# Angband and Dol Guldur



## Sengir Buendia (May 30, 2004)

These locations are mentioned a million times (specially Angband in the Sil) but are not portrayed in the maps!!!! Angband is said to be somewhere around the north of Hithlum... Or would it be a little more to the east, north of Anfauglith, or to the west, near the sea? What are the Thangorodrim exactly, are they over the Ered Wethrin? It's so annoying!!! The map of Beleriand should have been more extended to the north, displaying the surroundings of Angband more clearly. The battles fought around there are also cloudy for the same reason, just as many other events that happened in the north.

It's similar for Dol Guldur, we can just imagine it's some kind of fortress in the south of Mirkwood, nothing else.

Maybe someone could provide links to extended maps.


----------



## Gothmog (May 30, 2004)

I know what you mean about Angband, but as for the position of Dol Guldur check out the link in the first post in This Thread.


----------



## Snaga (May 31, 2004)

Interesting thing about the location of Angband is that it is hard to work out how far off the map to the north it is. Karen Wynn Fonstat discusses this in her book. Some of Tolkien's writings have it relatively close to the elven kingdoms, others much further away.


----------



## Ithrynluin (Jun 5, 2004)

It is said that _'__the gates of Morgoth were but one hundred and fifty leagues distant from the bridge of Menegroth' _(The Silmarillion; Of the Sindar), so I'd say that Karen Wynn Fonstad's placement of Angband is pretty accurate (see attachment).

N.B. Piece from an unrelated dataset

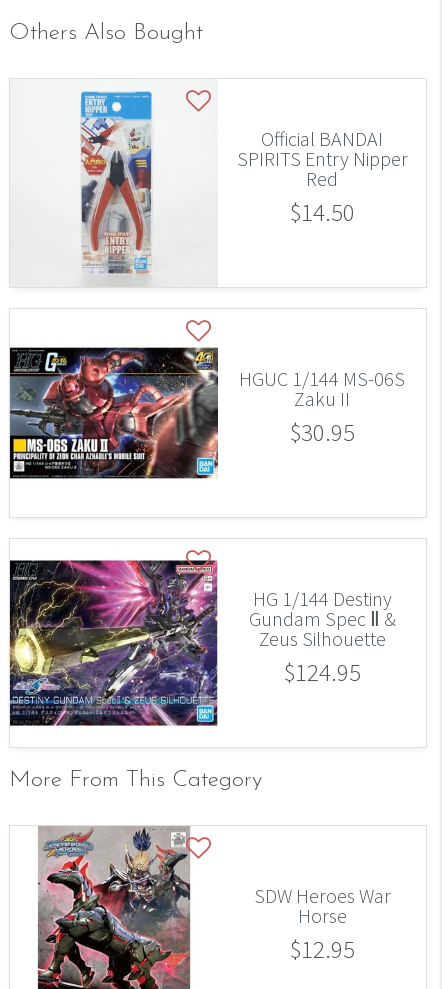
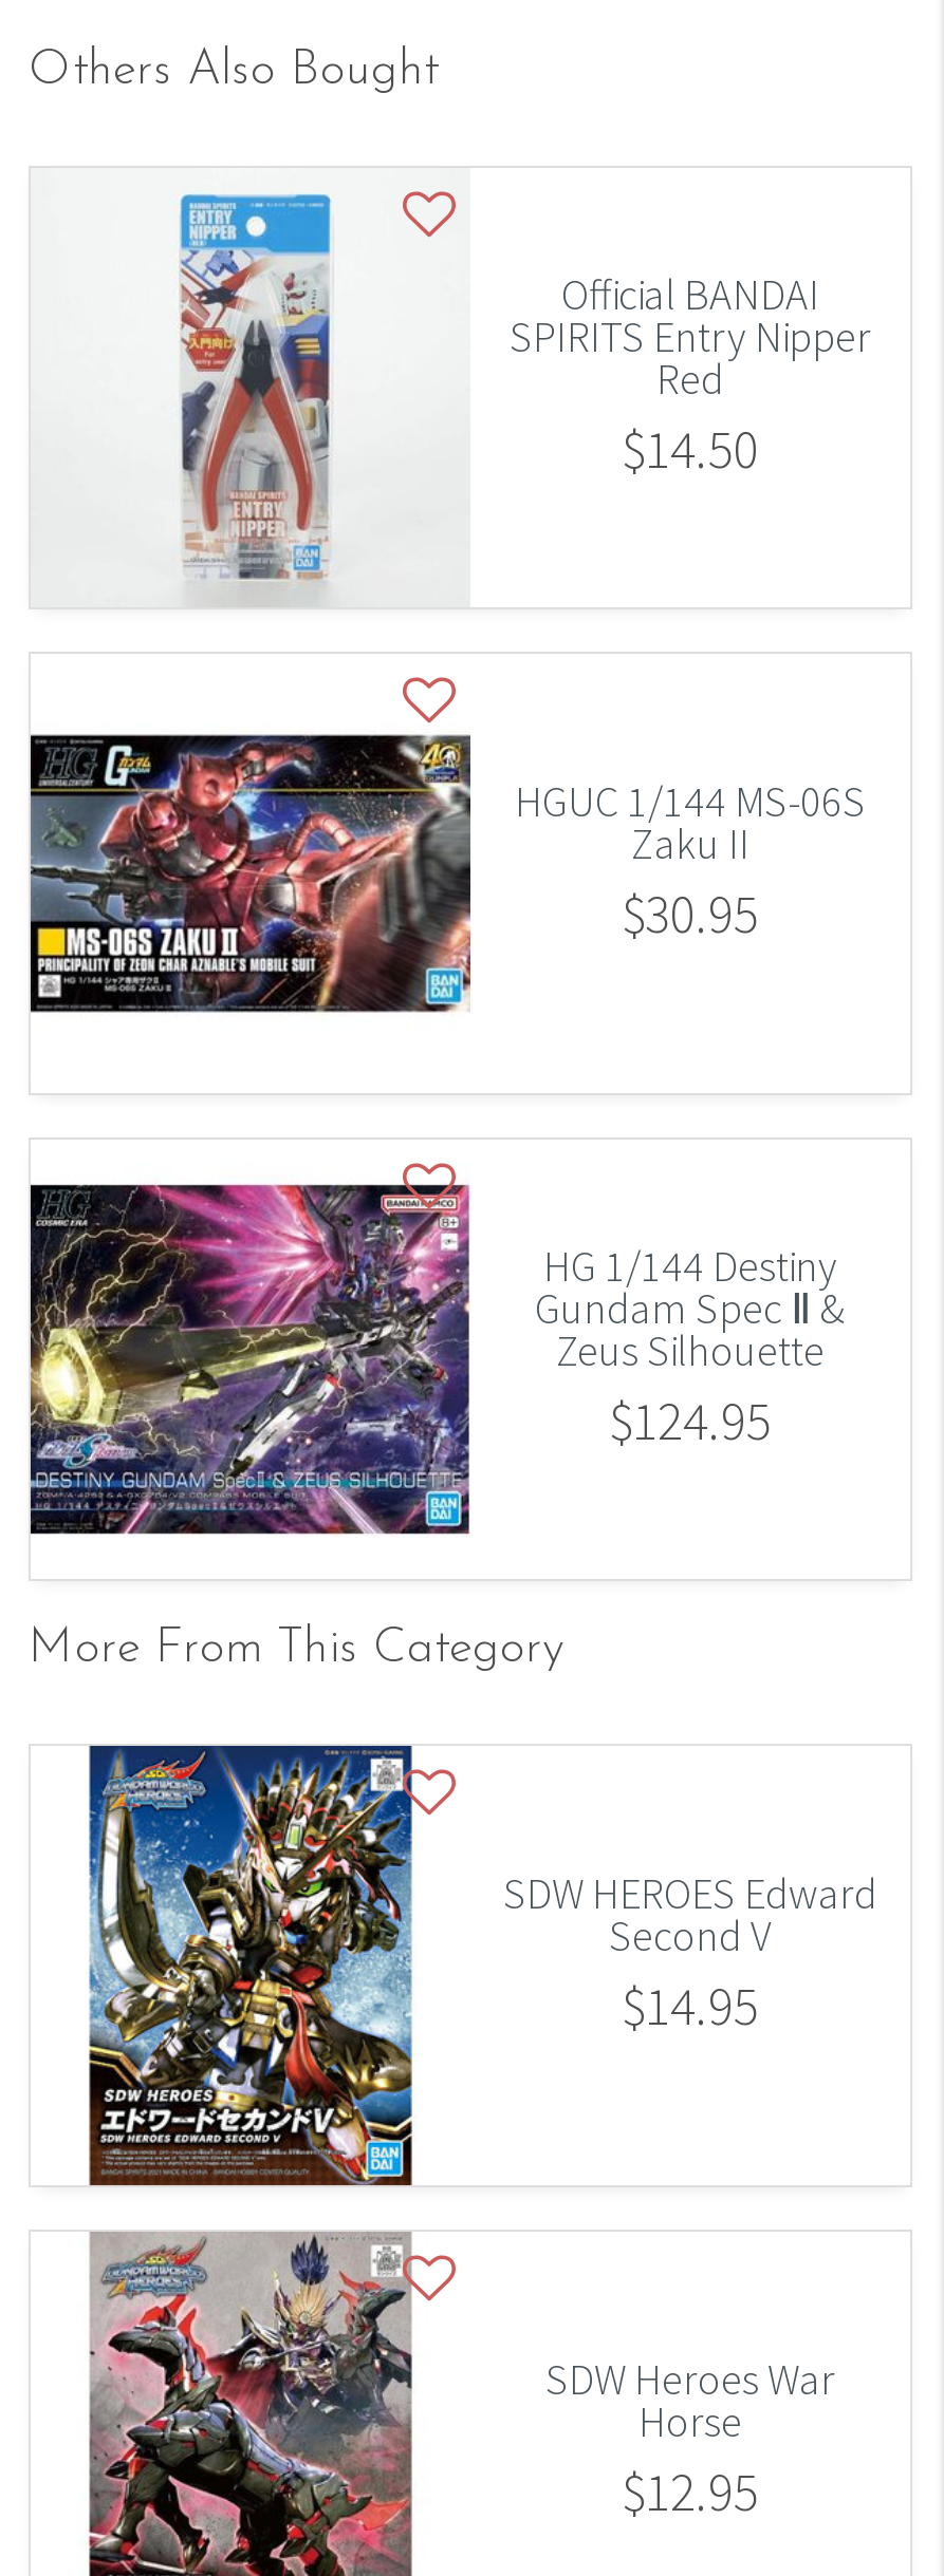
none -> [88,1744,413,2189] [image]
none -> [503,1866,877,2039] SDW HEROES Edward | Second V | $14.95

EDIT: Fonstad notes that 150 leagues = about 450 miles, and that it is _uncertain if this distance were "as the crow flies" or "as the wolf runs". _If you look at the map, you can see part of the scale, and attempt to measure the distance manually. But clearly the aerial distance between the two cannot possibly amount to 450 miles, so 'as the wolf runs' must be what is meant?!

Dol Guldur is not such a hard find, as it is marked at least on the _Unfinished Tales_ map. It is to be found in the south-western part of Mirkwood. See second attached image.

Hope this helps!


----------



## Lantarion (Jun 5, 2004)

Brilliant Gorthaur, well done!


----------



## Confusticated (Jun 5, 2004)

I hadn't seen Fonstad's map before. Thanks for providing it, Mr. Gorthaur 

I just want to say that the location of Angband relative to Hithlum, Dorthonion, Gondolin... so on, is pretty danged close to where Tolkien put it on the 'First Silmarillion map' which can be found in HoME vol 4. She probably commented on this in her book though, I would think?


----------



## Sengir Buendia (Jun 6, 2004)

Thanks Gorthaur great map!


----------



## BlackCaptain (Jun 12, 2004)

Aren't there some sketches in BoLT1 about where all the mountains are? It kind of looks like an egg I think...

If my memory serves correct, the Mts. of Utumna streched across the whole north of the world, and the Iron Mountains were the Eastern edge of them in Middle Earth? My memory's terrible it's been so long....


----------